My first, internal response was, “Absolutely not. I’ll look ridiculous.” But I couldn’t say no. Something in me, that thing that just won’t give up, made me say yes. You see, the last time I danced on stage prior to that, I didn’t realize it was my last dance. I was honored to get an official last dance in front of the people I love most in the world besides my family.
So I drew up my courage, dug out a costume that would fit me, and put together some choreography that I could still do. And, true to something I once wrote in my own novel, September Blue, I only danced for a minute or two, but I made it the best two minutes I could possibly have given. I took a bow and went home, thinking I’d really, finally hung up my dance shoes.
But then, something wholly unexpected happened.
I got mad. When I got home that night, I stayed up for a long time thinking about the experience. And I got angry. Really, really angry. I couldn’t get much lower, emotionally, and I couldn’t bear the idea of living the rest of my life the way I was currently living.
There’s a line in the show Geronimo (a NarroWay production) that was written for a character trying to deal with the grief of losing a close family member. The line is, “Stand up, spirit!” I wasn’t grieving a death, but I was grieving a loss. And my spirit was broken. It needed something to help me “stand up.”
I started thinking about all of the things that were keeping me from dancing. At that point, it was more than just painful knees.
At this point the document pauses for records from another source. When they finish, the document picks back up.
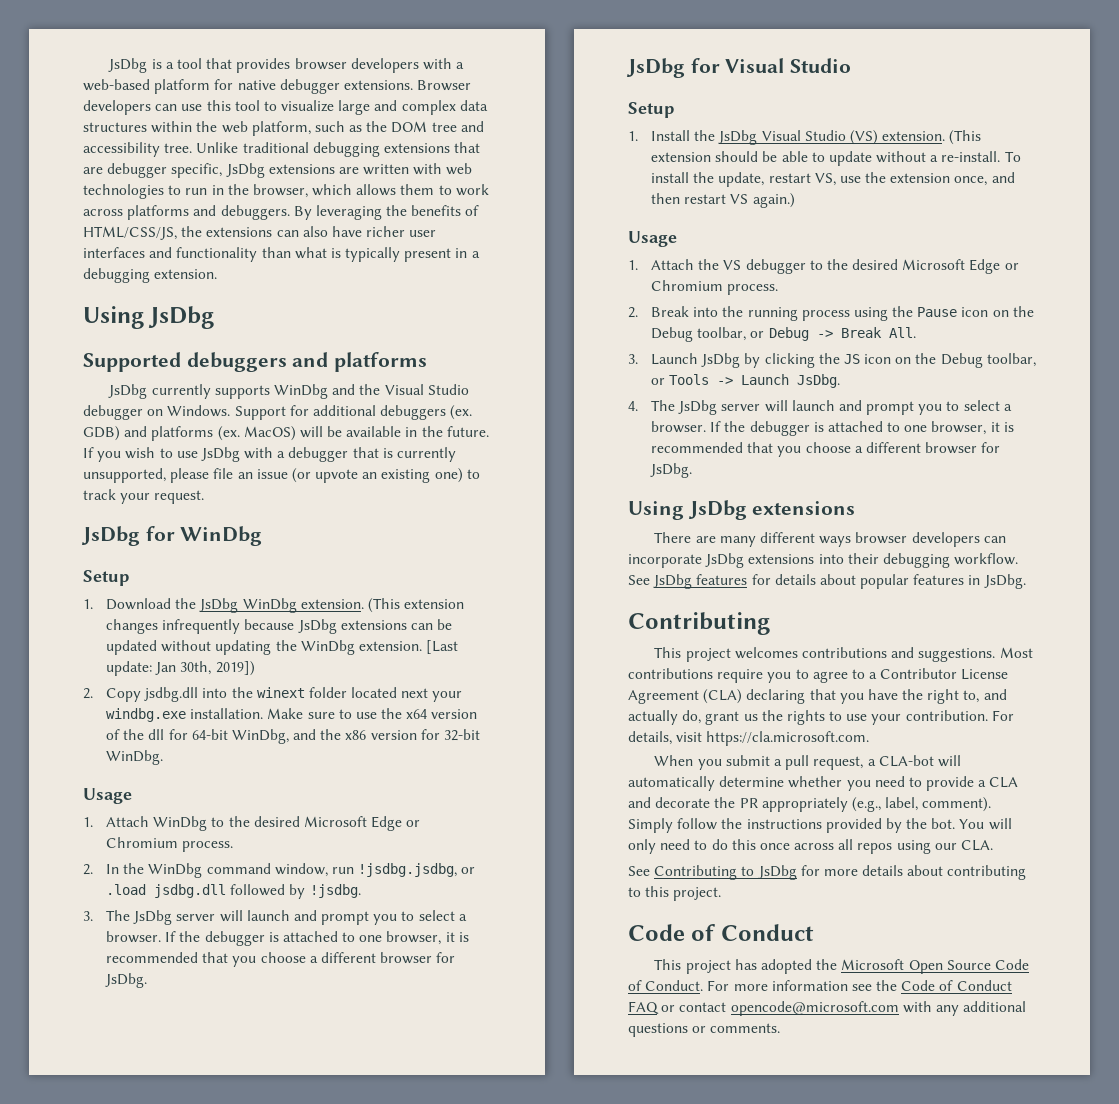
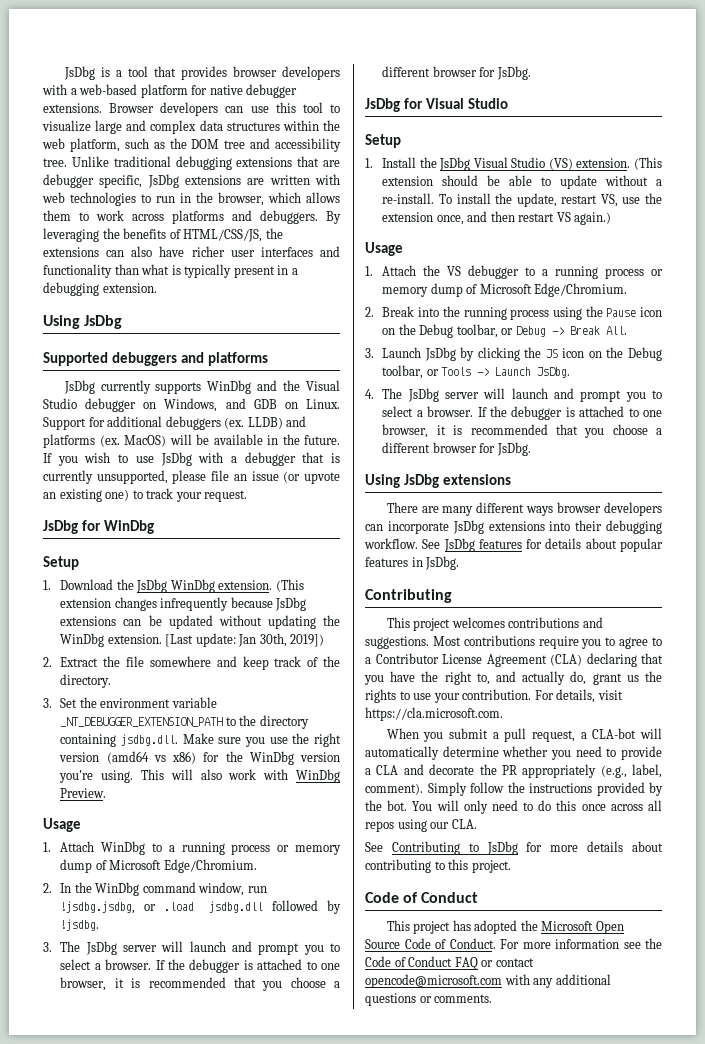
[167,405,231,417] Windows. -> [164,398,340,412] Windows, and GDB on Linux.
[83,426,120,441] GDB) -> [247,417,283,429] LLDB)
[105,687,463,702] [105,708,264,722] Copy jsdbg.dll into the winext folder located next your windbg.exe installation. -> [60,656,340,670] [60,674,112,688] [43,697,217,708] [60,715,309,729] [60,734,179,747] Extract the file somewhere and keep track of the directory. // 3. Set the environment variable _NT_DEBUGGER_EXTENSION_PATH to the directory containing jsdbg.dll.
[338,708,478,719] [105,729,480,744] [105,750,163,765] to use the x64 version of the dll for 64-bit WinDbg, and the x86 version for 32-bit WinDbg. -> [245,733,341,747] [59,751,340,765] [59,769,340,783] [60,788,107,798] you use the right version (amd64 vs x86) for the WinDbg version you're using. This will also work with WinDbg Preview.
[228,816,421,831] [105,837,234,852] the desired Microsoft Edge or Chromium process. -> [168,842,341,855] [60,859,257,873] a running process or memory dump of Microsoft Edge/Chromium.
[826,259,1019,274] [650,280,779,295] the desired Microsoft Edge or Chromium process. -> [542,266,663,279] [382,283,628,297] a running process or memory dump of Microsoft Edge/Chromium.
I was now a lot heavier than I was when I was first diagnosed with osteoarthritis. I knew that wasn’t making it any easier on my joints, but I felt completely unable to stop eating sugar. Not just because I was sad or tired, but like I was addicted to it. All other foods made me nauseous. I was also unbelievably exhausted all the time. I could sleep all night, wake up for a few hours, and then fall back asleep again. I would fall asleep almost every time I watched television. I even fell asleep standing up a few times and once gave myself a black eye by falling into a bookshelf. The slightest exercise left me out of breath and sweating profusely. I felt swollen, achy, and old, and I was having sudden, random muscle twitches all the time. In just 2.5 years, I’d gone from having some joint pain to be completely debilitated. I couldn’t shake the feeling that something was simply wrong. Something more than degenerative bone disease.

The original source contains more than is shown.